The standard machine learning assumption that training and test data are drawn from the same probability distribution does not hold in many real-world applications due to the inability to reproduce testing conditions at training time. Existing unsupervised domain adaption (UDA) methods address this problem by learning a domain-invariant feature space that performs well on available source domain(s) (labeled training data) and the specific target domain (unlabeled test data). In contrast, instead of simply adapting to domains, this paper aims for an approach that learns to adapt effectively to new unlabeled domains.

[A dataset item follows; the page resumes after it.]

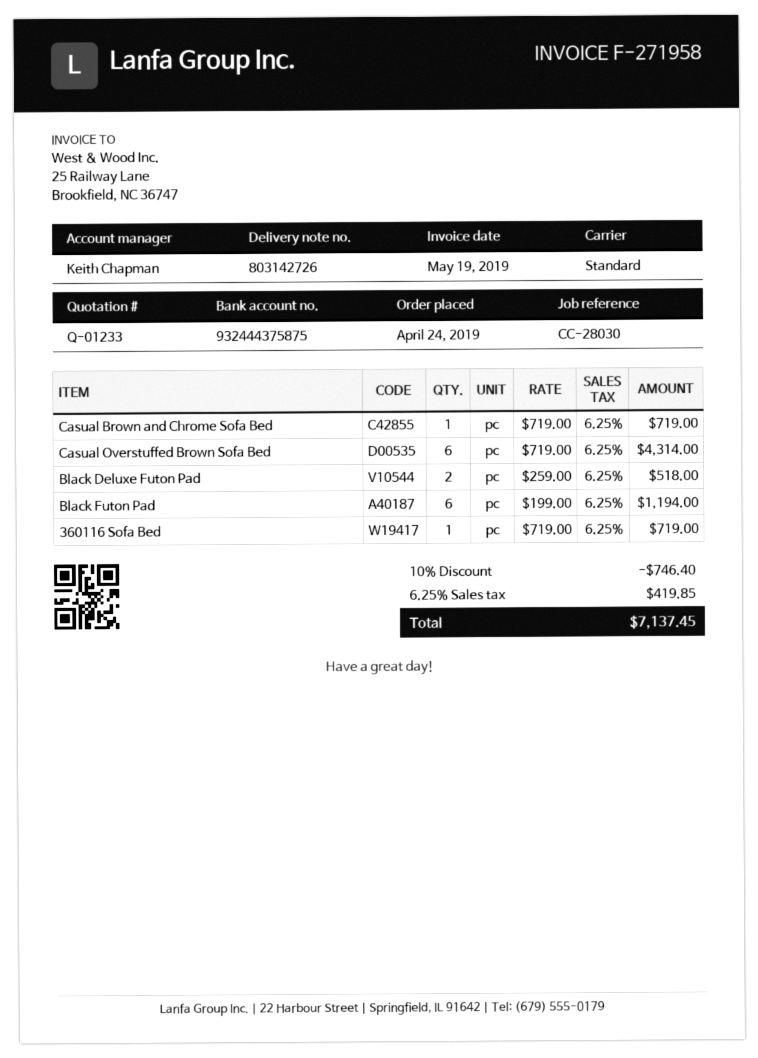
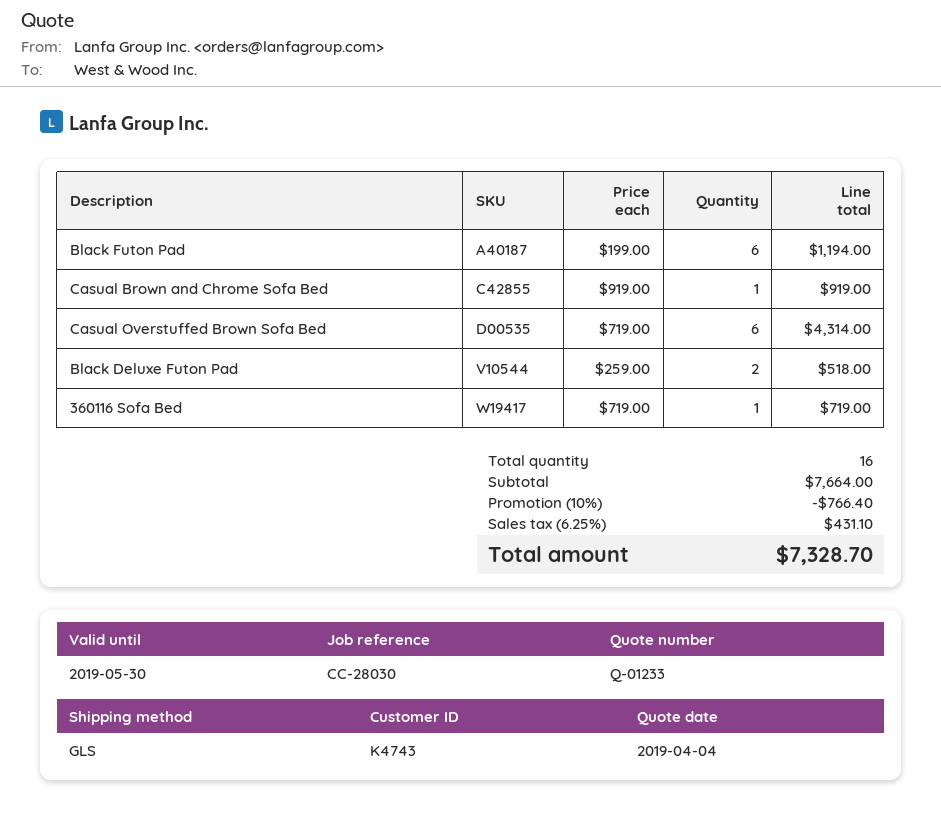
shipping method: standard -> GLS
Casual Brown and Chrome Sofa Bed: 1 x 719.00 = 719.00 -> 1 x 919.00 = 919.00
discount: 10% = 746.40 -> 10% = 766.40
tax: 6.25% = 419.85 -> 6.25% = 431.10
total: 7137.45 -> 7328.70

To do so, we leverage meta-learning to optimize a neural network such that an unlabeled adaptation of its parameters to any domain would yield a good generalization on this latter. The experimental evaluation shows that the proposed approach outperforms standard approaches even when a small amount of unlabeled test data is used for adaptation, demonstrating the benefit of meta-learning prior knowledge from various domains to solve UDA problems.